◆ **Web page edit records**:
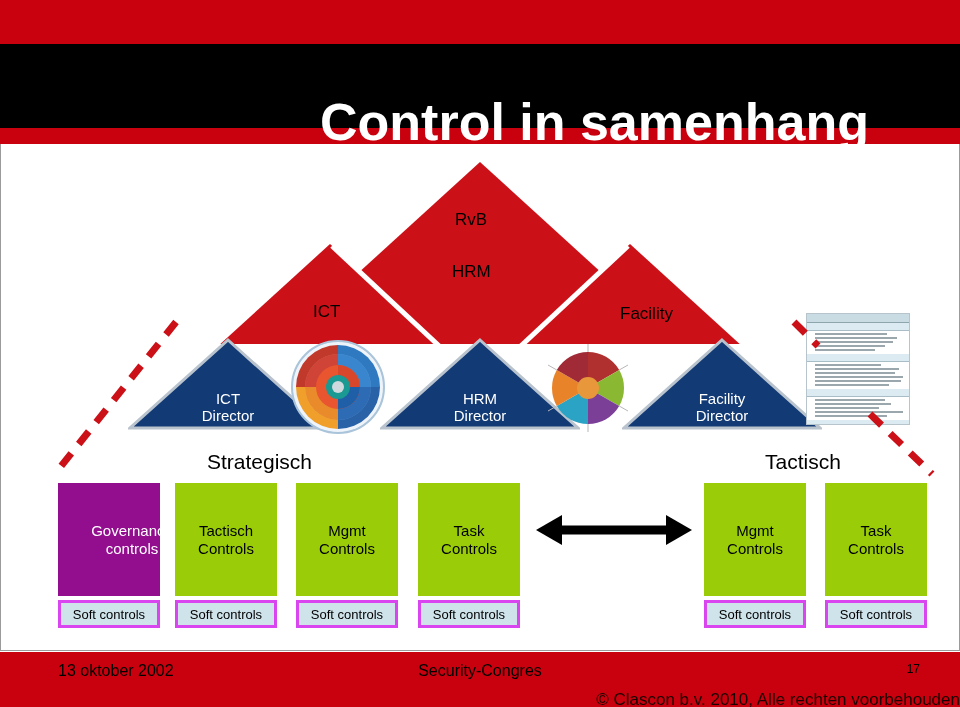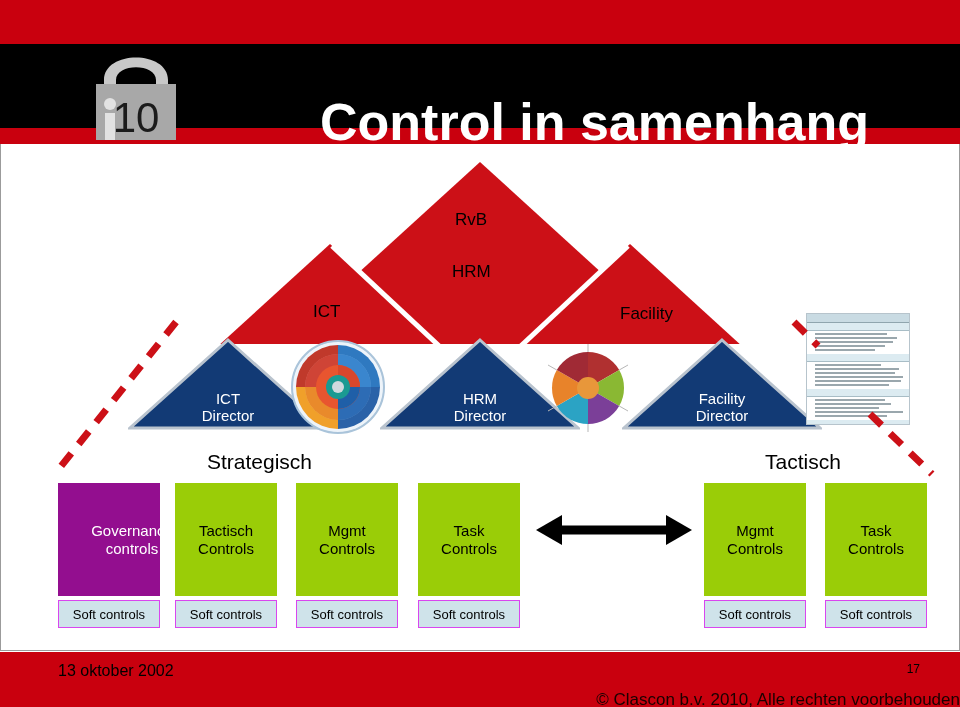"10" div.logo { html: <div> <svg> <path></path> <rect></rect> <text>10</text> <circle></circle> <rect></rect> </svg> </div> -> none }
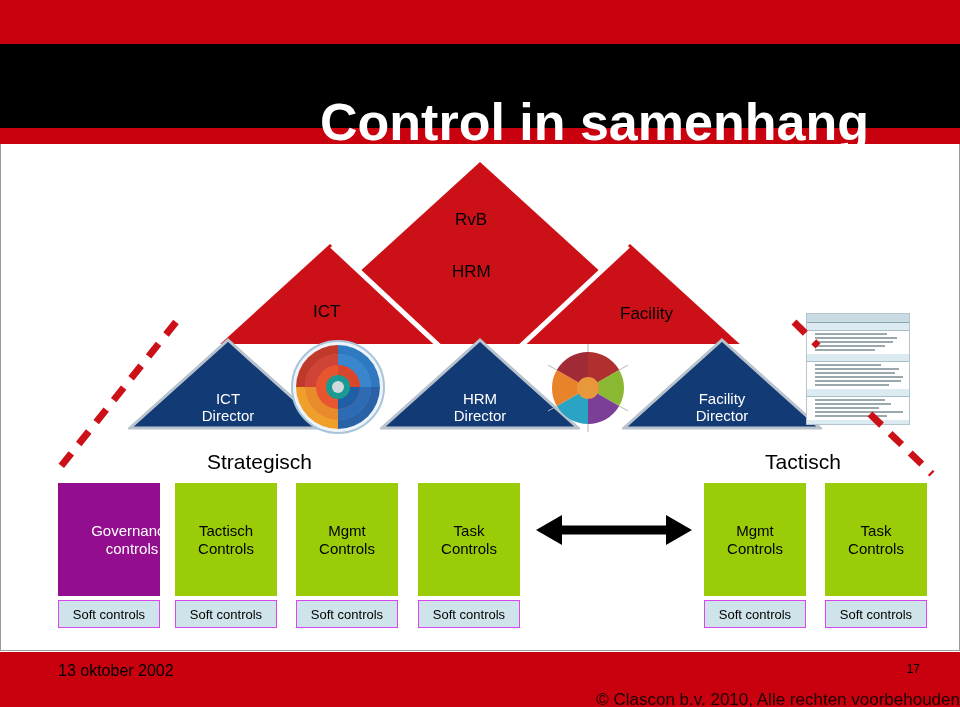"Soft controls" .ctrl-soft { border: 1px solid #d946ef -> 3px solid #d946ef }
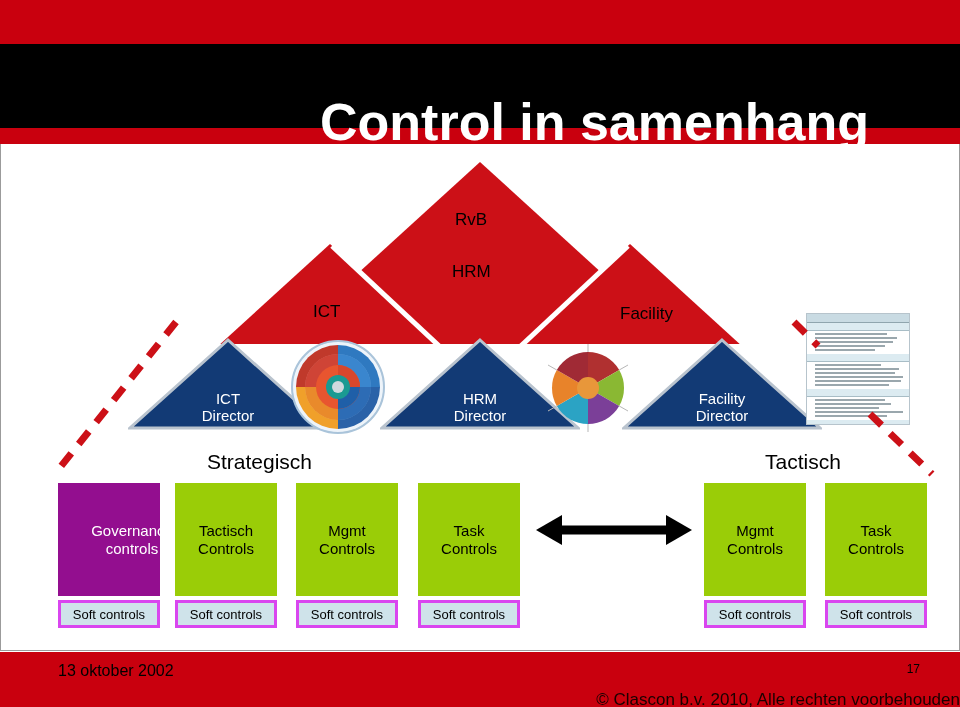"Security-Congres" div.footer-center { html: none -> <div>Security-Congres</div> }
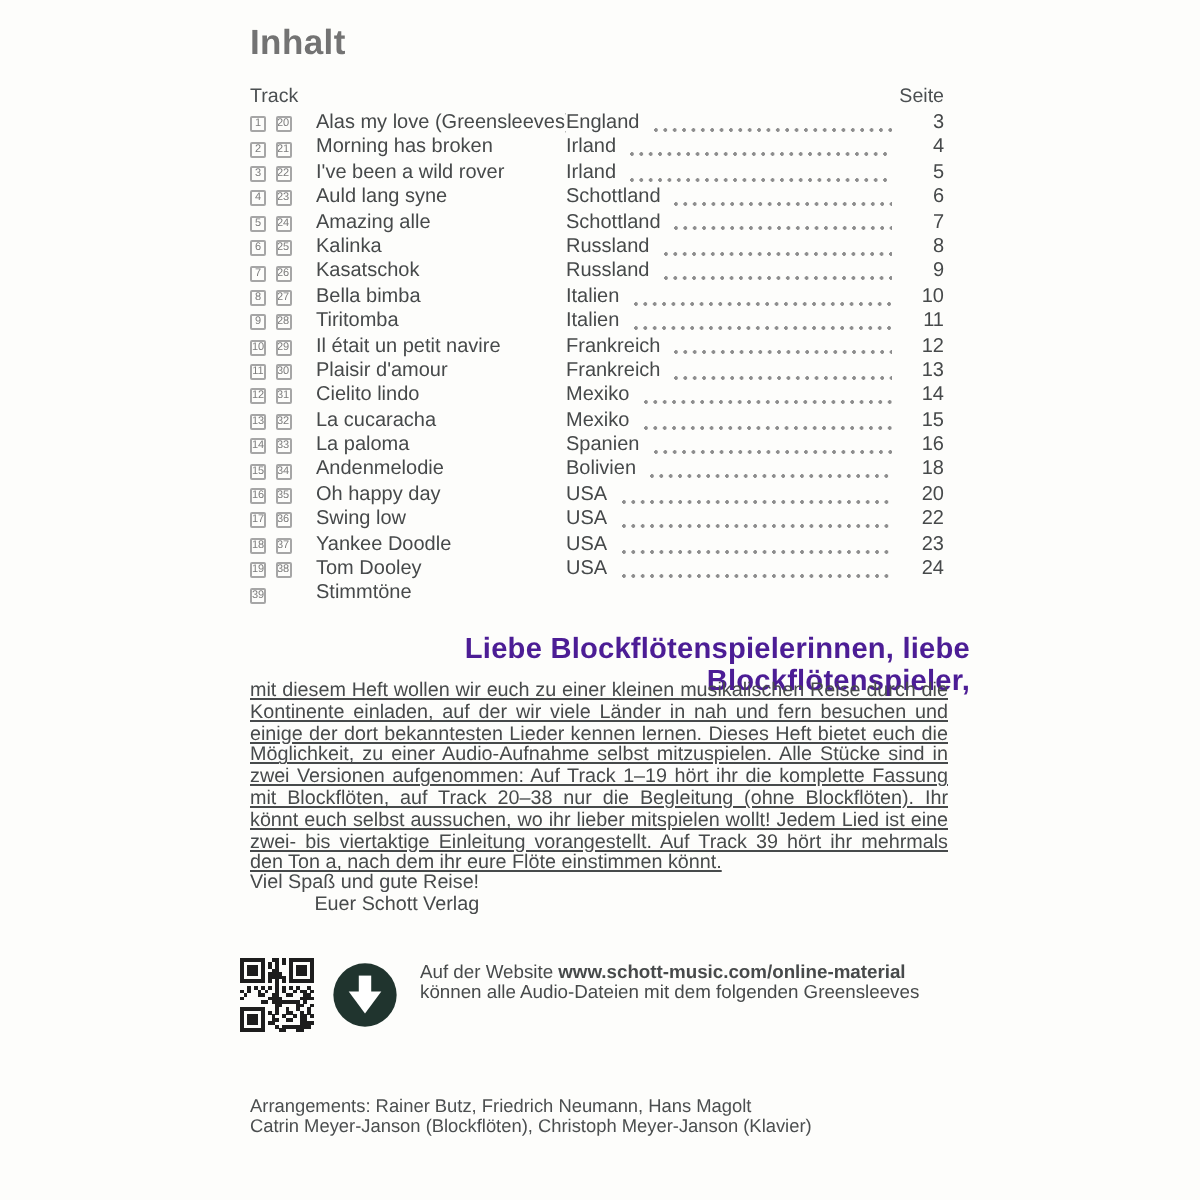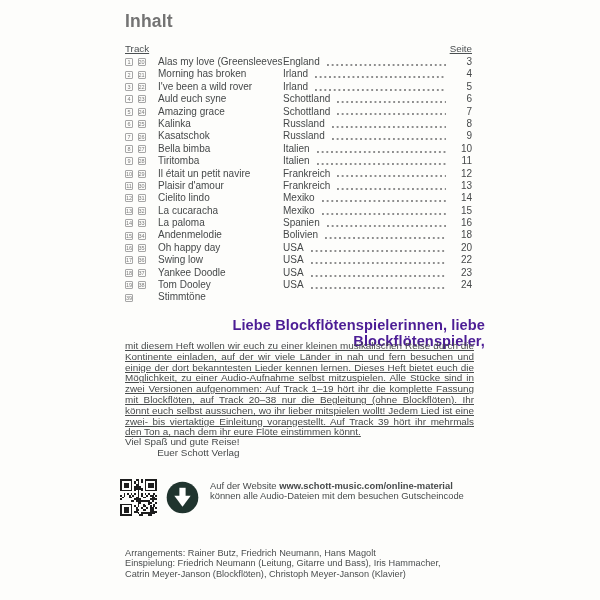"Track" .toc-head { text-decoration: underline -> none }
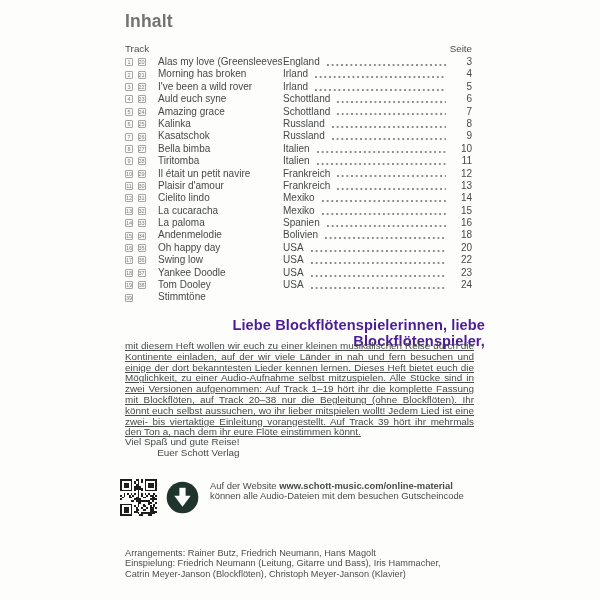"Auld euch syne" span.title { text: euch -> lang }
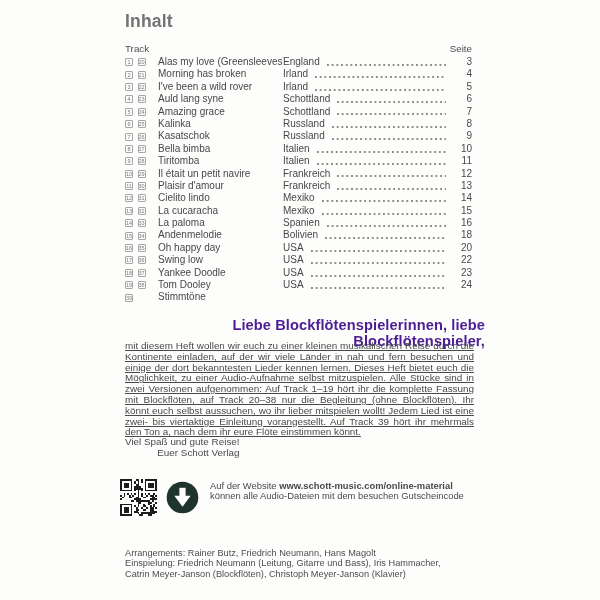"Amazing grace" span.title { text: grace -> alle }
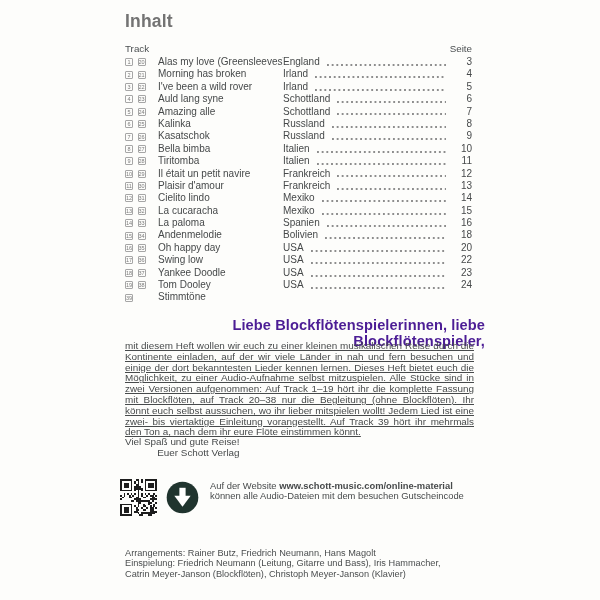"können alle Audio-Dateien mit dem" div { text: besuchen Gutscheincode -> folgenden Greensleeves }
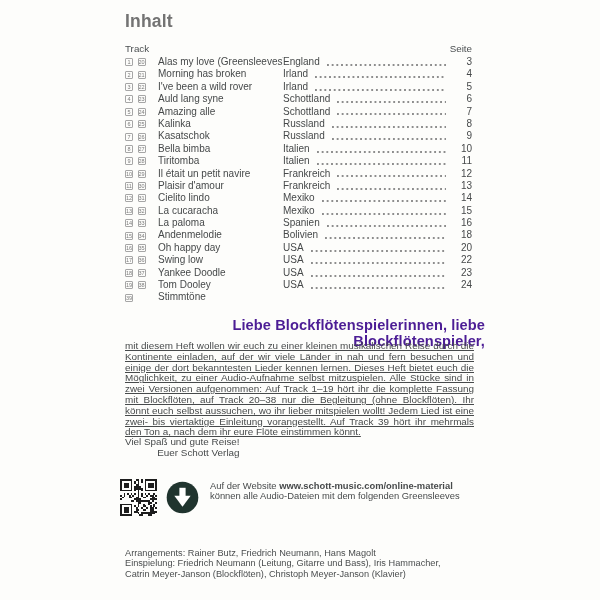"Einspielung: Friedrich Neumann (Leitung," div { html: <div>Einspielung: Friedrich Neumann (Leitung, Gitarre und Bass), Iris Hammacher,</div> -> none }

◆ **Work request**: Would you return all of the entries unchanged while omitting the images?

◆ **Solution for this problem**:
"10" div.logo { html: <div> <svg> <path></path> <rect></rect> <text>10</text> <circle></circle> <rect></rect> </svg> </div> -> none }
"Soft controls" .ctrl-soft { border: 1px solid #d946ef -> 3px solid #d946ef }
"Security-Congres" div.footer-center { html: none -> <div>Security-Congres</div> }
"Track" .toc-head { text-decoration: underline -> none }
"Auld euch syne" span.title { text: euch -> lang }
"Amazing grace" span.title { text: grace -> alle }
"können alle Audio-Dateien mit dem" div { text: besuchen Gutscheincode -> folgenden Greensleeves }
"Einspielung: Friedrich Neumann (Leitung," div { html: <div>Einspielung: Friedrich Neumann (Leitung, Gitarre und Bass), Iris Hammacher,</div> -> none }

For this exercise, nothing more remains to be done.